MATERIAL PROVIDED below:

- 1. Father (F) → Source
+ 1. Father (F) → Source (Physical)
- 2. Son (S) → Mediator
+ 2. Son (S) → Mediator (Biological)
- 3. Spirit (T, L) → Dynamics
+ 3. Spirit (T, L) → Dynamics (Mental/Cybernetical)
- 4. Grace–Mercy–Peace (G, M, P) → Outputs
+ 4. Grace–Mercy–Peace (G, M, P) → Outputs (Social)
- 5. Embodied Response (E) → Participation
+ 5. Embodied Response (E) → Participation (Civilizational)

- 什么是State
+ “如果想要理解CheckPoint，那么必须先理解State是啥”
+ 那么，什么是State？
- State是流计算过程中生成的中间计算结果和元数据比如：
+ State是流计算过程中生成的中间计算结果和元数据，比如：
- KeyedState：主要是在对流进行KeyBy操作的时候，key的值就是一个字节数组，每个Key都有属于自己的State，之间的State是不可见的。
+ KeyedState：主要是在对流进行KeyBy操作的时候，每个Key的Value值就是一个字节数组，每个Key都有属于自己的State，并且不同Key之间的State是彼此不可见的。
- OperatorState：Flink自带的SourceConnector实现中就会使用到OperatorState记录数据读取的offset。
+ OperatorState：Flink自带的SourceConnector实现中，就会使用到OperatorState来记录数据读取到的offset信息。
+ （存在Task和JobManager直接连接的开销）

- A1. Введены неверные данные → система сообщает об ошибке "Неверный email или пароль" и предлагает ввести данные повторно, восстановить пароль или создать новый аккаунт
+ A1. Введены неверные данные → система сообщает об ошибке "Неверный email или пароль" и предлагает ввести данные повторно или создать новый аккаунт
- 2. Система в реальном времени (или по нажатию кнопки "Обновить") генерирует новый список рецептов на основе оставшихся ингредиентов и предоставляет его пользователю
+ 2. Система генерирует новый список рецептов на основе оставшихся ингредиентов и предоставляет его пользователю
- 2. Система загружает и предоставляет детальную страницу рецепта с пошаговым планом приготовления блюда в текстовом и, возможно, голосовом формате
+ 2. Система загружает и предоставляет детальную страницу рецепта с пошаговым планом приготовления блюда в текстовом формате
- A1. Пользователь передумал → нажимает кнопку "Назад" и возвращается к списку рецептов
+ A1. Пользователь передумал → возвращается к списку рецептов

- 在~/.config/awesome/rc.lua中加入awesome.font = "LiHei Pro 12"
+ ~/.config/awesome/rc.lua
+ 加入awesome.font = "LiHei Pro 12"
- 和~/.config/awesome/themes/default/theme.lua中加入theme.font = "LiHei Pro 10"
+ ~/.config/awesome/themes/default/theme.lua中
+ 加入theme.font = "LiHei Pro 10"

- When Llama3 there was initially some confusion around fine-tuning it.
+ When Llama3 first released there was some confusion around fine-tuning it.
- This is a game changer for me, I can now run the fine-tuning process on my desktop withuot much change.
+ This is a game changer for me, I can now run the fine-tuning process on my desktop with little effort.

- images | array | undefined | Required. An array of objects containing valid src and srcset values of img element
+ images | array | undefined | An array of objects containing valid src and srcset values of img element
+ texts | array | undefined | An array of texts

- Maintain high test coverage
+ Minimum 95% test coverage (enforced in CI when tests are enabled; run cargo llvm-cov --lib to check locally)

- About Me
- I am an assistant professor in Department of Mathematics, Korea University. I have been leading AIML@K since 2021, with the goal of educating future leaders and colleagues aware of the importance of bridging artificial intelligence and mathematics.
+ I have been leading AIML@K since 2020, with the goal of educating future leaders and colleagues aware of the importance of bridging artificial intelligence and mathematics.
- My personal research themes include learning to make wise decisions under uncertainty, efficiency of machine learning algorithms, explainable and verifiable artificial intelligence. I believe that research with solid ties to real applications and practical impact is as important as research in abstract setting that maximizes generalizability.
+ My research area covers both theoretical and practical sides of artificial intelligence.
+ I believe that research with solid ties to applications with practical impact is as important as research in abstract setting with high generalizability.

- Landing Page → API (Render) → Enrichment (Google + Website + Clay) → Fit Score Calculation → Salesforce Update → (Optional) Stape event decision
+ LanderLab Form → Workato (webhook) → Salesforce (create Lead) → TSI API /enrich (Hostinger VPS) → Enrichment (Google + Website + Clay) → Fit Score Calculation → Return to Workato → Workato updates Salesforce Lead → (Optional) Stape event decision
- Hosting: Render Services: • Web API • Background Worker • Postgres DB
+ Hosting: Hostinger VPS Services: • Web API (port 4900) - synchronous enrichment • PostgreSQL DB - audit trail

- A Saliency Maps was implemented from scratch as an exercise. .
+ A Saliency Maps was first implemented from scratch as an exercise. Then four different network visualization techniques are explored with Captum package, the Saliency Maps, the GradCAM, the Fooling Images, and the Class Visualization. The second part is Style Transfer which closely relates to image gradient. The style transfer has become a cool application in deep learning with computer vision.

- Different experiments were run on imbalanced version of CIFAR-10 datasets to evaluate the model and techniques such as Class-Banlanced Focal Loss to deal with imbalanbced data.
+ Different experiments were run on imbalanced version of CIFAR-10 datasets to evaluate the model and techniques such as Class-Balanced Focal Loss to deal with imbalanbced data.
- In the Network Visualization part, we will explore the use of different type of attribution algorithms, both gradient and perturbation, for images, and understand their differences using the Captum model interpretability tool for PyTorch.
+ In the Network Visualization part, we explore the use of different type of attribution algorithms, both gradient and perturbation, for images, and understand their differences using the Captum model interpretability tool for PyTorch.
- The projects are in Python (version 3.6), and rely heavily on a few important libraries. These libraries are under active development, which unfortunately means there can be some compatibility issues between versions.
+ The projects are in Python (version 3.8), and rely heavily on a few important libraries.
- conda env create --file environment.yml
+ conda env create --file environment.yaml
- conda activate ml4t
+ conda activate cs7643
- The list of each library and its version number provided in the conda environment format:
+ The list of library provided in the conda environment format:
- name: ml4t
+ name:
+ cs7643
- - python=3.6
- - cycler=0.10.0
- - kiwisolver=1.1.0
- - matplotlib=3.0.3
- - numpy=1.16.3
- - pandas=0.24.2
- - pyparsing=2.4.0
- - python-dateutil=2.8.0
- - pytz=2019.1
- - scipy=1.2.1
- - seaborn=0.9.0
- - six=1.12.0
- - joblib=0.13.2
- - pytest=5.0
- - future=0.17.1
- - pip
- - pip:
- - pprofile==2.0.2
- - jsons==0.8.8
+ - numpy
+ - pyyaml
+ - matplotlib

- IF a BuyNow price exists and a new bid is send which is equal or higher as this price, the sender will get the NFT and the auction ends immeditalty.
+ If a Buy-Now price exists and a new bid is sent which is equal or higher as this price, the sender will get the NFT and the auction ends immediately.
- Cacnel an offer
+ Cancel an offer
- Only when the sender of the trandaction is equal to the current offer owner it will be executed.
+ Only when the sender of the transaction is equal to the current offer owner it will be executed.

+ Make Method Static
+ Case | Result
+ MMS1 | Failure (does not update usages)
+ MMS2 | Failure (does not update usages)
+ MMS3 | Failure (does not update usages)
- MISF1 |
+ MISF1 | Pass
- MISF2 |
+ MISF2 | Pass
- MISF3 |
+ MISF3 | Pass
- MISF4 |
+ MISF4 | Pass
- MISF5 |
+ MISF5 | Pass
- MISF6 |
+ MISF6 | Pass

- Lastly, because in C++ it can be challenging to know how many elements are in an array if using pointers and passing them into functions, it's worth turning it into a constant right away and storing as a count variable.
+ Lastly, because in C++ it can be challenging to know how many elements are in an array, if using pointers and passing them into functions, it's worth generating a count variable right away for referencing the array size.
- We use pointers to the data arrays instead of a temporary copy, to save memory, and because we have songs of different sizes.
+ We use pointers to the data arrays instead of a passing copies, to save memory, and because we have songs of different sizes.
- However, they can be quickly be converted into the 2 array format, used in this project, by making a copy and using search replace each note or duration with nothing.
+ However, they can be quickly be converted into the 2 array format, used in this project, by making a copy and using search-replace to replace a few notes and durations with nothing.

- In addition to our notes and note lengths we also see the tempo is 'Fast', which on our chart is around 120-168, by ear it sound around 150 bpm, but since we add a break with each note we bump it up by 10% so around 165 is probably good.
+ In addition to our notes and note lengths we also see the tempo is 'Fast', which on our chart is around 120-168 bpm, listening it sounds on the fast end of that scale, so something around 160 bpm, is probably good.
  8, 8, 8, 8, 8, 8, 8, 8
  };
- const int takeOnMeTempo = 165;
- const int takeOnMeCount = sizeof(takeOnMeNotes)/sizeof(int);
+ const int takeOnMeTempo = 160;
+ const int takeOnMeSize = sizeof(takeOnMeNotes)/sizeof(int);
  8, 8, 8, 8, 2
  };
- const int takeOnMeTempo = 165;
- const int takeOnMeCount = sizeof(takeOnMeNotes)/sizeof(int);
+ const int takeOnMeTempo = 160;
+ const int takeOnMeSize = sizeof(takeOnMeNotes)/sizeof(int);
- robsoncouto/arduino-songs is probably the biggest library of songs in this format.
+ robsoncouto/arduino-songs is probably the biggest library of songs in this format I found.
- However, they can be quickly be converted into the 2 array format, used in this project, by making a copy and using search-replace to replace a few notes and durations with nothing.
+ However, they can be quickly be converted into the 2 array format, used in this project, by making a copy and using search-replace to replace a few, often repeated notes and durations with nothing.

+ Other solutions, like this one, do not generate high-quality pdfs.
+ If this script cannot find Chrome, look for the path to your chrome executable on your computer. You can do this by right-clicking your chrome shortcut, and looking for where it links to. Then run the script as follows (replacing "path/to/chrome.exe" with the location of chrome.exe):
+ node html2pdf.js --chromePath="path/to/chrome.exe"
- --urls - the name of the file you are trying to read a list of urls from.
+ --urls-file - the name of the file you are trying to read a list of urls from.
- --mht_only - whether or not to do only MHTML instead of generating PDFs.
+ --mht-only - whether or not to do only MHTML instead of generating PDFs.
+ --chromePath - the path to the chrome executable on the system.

End of MATERIAL PROVIDED.

### TO DO
Repeat word for word the lines above that run from the line containing "with computer vision." through the line containing "- IF a BuyNow", both ends included, and nothing else.

### SOLUTION
+ A Saliency Maps was first implemented from scratch as an exercise. Then four different network visualization techniques are explored with Captum package, the Saliency Maps, the GradCAM, the Fooling Images, and the Class Visualization. The second part is Style Transfer which closely relates to image gradient. The style transfer has become a cool application in deep learning with computer vision.

- Different experiments were run on imbalanced version of CIFAR-10 datasets to evaluate the model and techniques such as Class-Banlanced Focal Loss to deal with imbalanbced data.
+ Different experiments were run on imbalanced version of CIFAR-10 datasets to evaluate the model and techniques such as Class-Balanced Focal Loss to deal with imbalanbced data.
- In the Network Visualization part, we will explore the use of different type of attribution algorithms, both gradient and perturbation, for images, and understand their differences using the Captum model interpretability tool for PyTorch.
+ In the Network Visualization part, we explore the use of different type of attribution algorithms, both gradient and perturbation, for images, and understand their differences using the Captum model interpretability tool for PyTorch.
- The projects are in Python (version 3.6), and rely heavily on a few important libraries. These libraries are under active development, which unfortunately means there can be some compatibility issues between versions.
+ The projects are in Python (version 3.8), and rely heavily on a few important libraries.
- conda env create --file environment.yml
+ conda env create --file environment.yaml
- conda activate ml4t
+ conda activate cs7643
- The list of each library and its version number provided in the conda environment format:
+ The list of library provided in the conda environment format:
- name: ml4t
+ name:
+ cs7643
- - python=3.6
- - cycler=0.10.0
- - kiwisolver=1.1.0
- - matplotlib=3.0.3
- - numpy=1.16.3
- - pandas=0.24.2
- - pyparsing=2.4.0
- - python-dateutil=2.8.0
- - pytz=2019.1
- - scipy=1.2.1
- - seaborn=0.9.0
- - six=1.12.0
- - joblib=0.13.2
- - pytest=5.0
- - future=0.17.1
- - pip
- - pip:
- - pprofile==2.0.2
- - jsons==0.8.8
+ - numpy
+ - pyyaml
+ - matplotlib

- IF a BuyNow price exists and a new bid is send which is equal or higher as this price, the sender will get the NFT and the auction ends immeditalty.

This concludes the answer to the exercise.